Si è poi distinto il regista Jordan Peele con Scappa - Get Out nel 2017 (film che ha vinto anche un Premio Oscar), Us nel 2019 e Nope nel 2022. Con queste produzioni e con un approccio schietto e innovativo, egli è riuscito a comunicare una critica sociale pungente, che non risparmia nessuno: falsi perbenisti liberali, la borghesia media e persino lo stesso mercato cinematografico.

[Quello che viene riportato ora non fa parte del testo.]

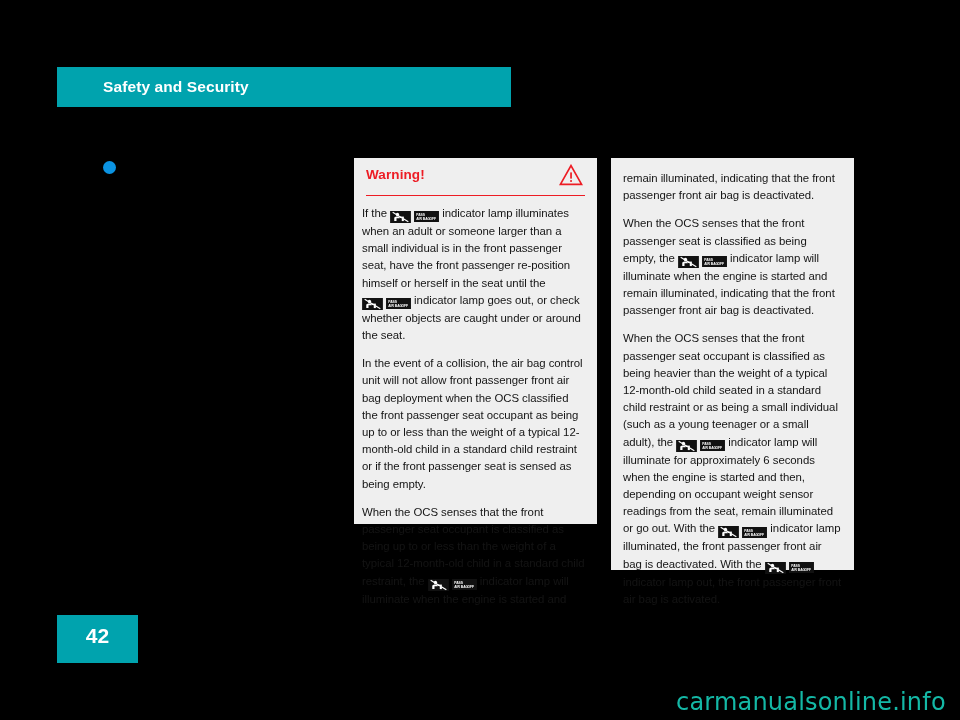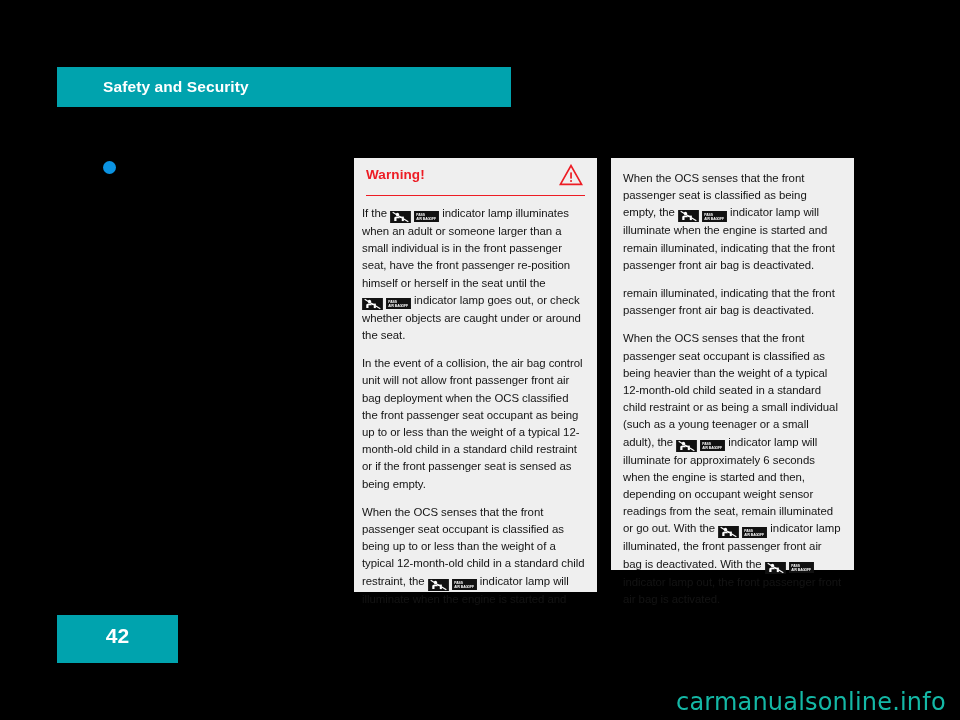--- a/index.html
+++ b/index.html
@@ -54,7 +54,7 @@
     left: 354px;
     top: 158px;
     width: 243px;
-    height: 434px;
+    height: 366px;
     background: #EFEFEF;
     box-sizing: border-box;
   }

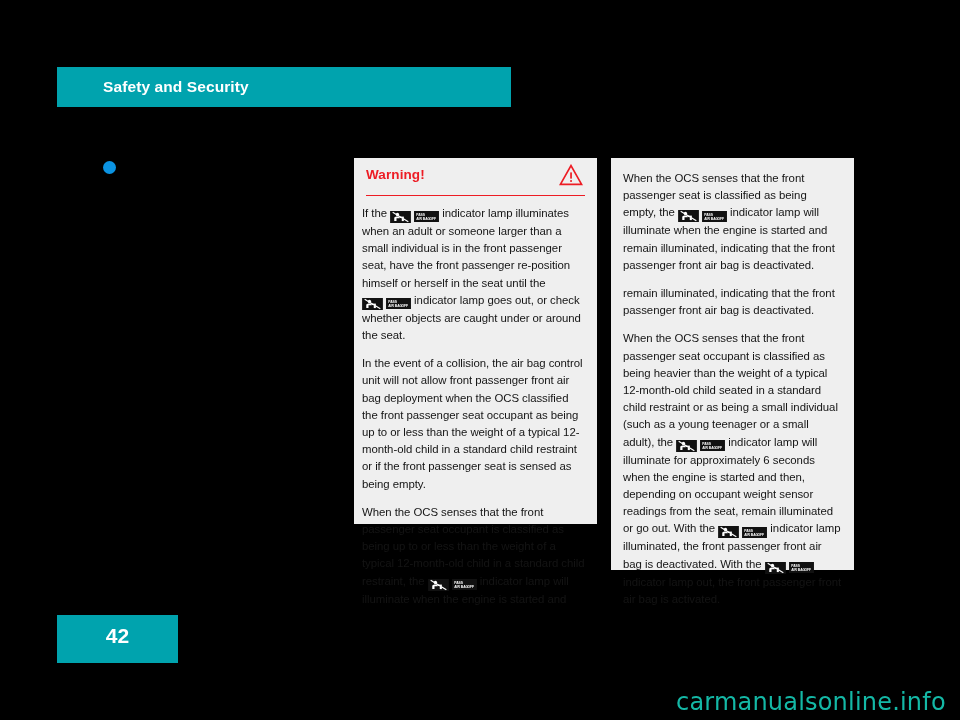--- a/index.html
+++ b/index.html
@@ -227,6 +227,7 @@
 
 <div id="continuation-box">
   <div id="continuation-paragraphs">
+      <p class="para">remain illuminated, indicating that the front passenger front air bag is deactivated.</p>
       <p class="para">When the OCS senses that the front passenger seat is classified as being empty, the <span class="lamp-icons"><svg viewBox="0 0 26 15" width="21" height="12">
             <rect x="0" y="0" width="26" height="15" fill="#111111"></rect>
             <g fill="#ffffff">
@@ -244,7 +245,6 @@
             <text x="3" y="12.2" fill="#ffffff" font-family="Liberation Sans, sans-serif" font-size="4.6" font-weight="bold">AIR BAG</text>
             <text x="21" y="12.2" fill="#ffffff" font-family="Liberation Sans, sans-serif" font-size="4.6" font-weight="bold">OFF</text>
           </svg></span> indicator lamp will illuminate when the engine is started and remain illuminated, indicating that the front passenger front air bag is deactivated.</p>
-      <p class="para">remain illuminated, indicating that the front passenger front air bag is deactivated.</p>
       <p class="para">When the OCS senses that the front passenger seat occupant is classified as being heavier than the weight of a typical 12-month-old child seated in a standard child restraint or as being a small individual (such as a young teenager or a small adult), the <span class="lamp-icons"><svg viewBox="0 0 26 15" width="21" height="12">
             <rect x="0" y="0" width="26" height="15" fill="#111111"></rect>
             <g fill="#ffffff">

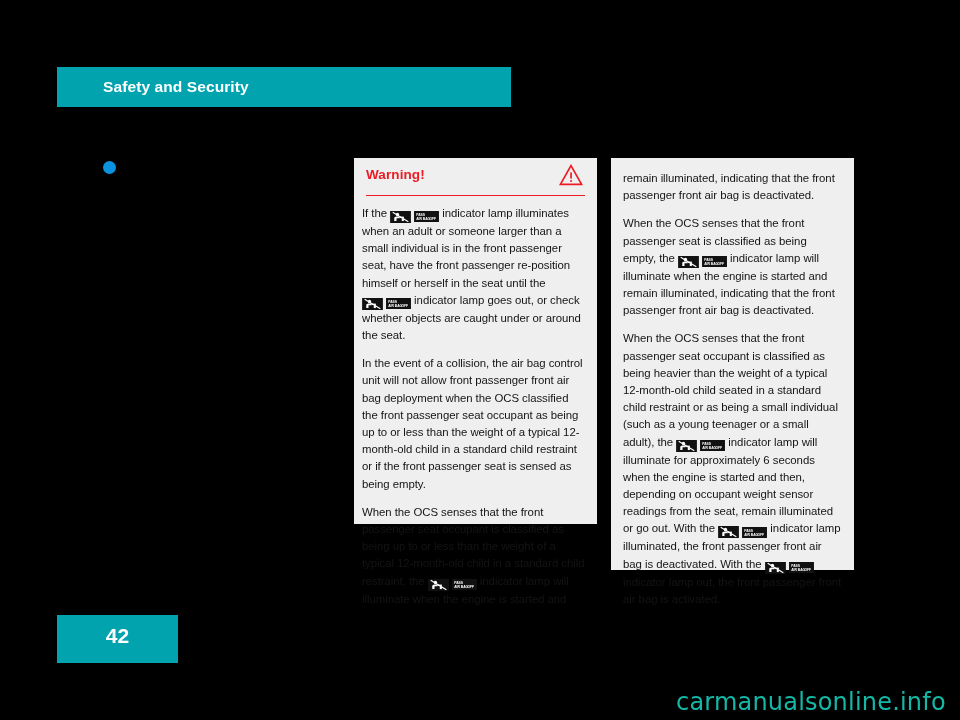--- a/index.html
+++ b/index.html
@@ -125,7 +125,6 @@
     width: 81px;
     height: 48px;
     background: #00A3AE;
-    padding-left: 40px;
   }
   #page-number-value {
     position: absolute;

La nascita del Conjuringverse
Un fenomeno che ha notevolmente interessato i fan del cinema horror è stato la nascita del cosiddetto Conjuringverse, un universo cinematografico che ha preso vita nel 2013 con L'evocazione - The Conjuring, film horror diretto da James Wan. La serie di film, che nel tempo si è arricchita di sequel, prequel e spin-off, narra le vicende dei demonologi Ed e Lorraine Warren, personaggi realmente esistiti e qui interpretati da Patrick Wilson e Vera Farmiga.
Tutti i film di The Conjuring, insieme a quelli degli di Annabelle e The Nun, hanno catturato l'attenzione del pubblico puntando fortemente sul concetto di "basato su una storia vera", che di norma spinge lo spettatore a provare una suggestione molto più intensa ancor prima dell'inizio del film. In più, la rete intricata di collegamenti tra una pellicola e l'altra e la nascita di un vero e proprio "multiverso horror" intorno ai Warren e ai demoni di The Conjuring hanno reso queste pellicole uniche nel proprio genere.
L'era dei revival
Mentre negli ultimissimi anni continuano ad essere prodotti alcuni film horror promettenti - è il caso di Talk to Me di Danny e Michael Philippou (qui la recensione di Talk to Me)- l'era dei revival non sembra volersi fermare. Uno dei casi più eclatanti è stato il ritorno di Scream nel 2022: con lo stesso titolo del primo film del 1996, si tratta a tutti gli effetti di un sequel della saga nata ad opera di Wes Craven, ma è anche di un revival in quanto nuovi personaggi vivono simili vicende dei vecchi protagonisti, in un ciclo destinato a ripetersi a distanza di tantissimi anni.
Non da meno è stata la nuova trilogia di Halloween diretta da David Gordon Green, cominciata nel 2018 e conclusa con Halloween Ends nel 2022. Anche in questo caso, si tratta di un sequel-revival, che come peculiarità non ha soltanto quella di riproporre una vicenda simile vissuta da altri, ma anche il ritorno di parte del cast originale - in tal caso l'attrice Jamie Lee Curtis.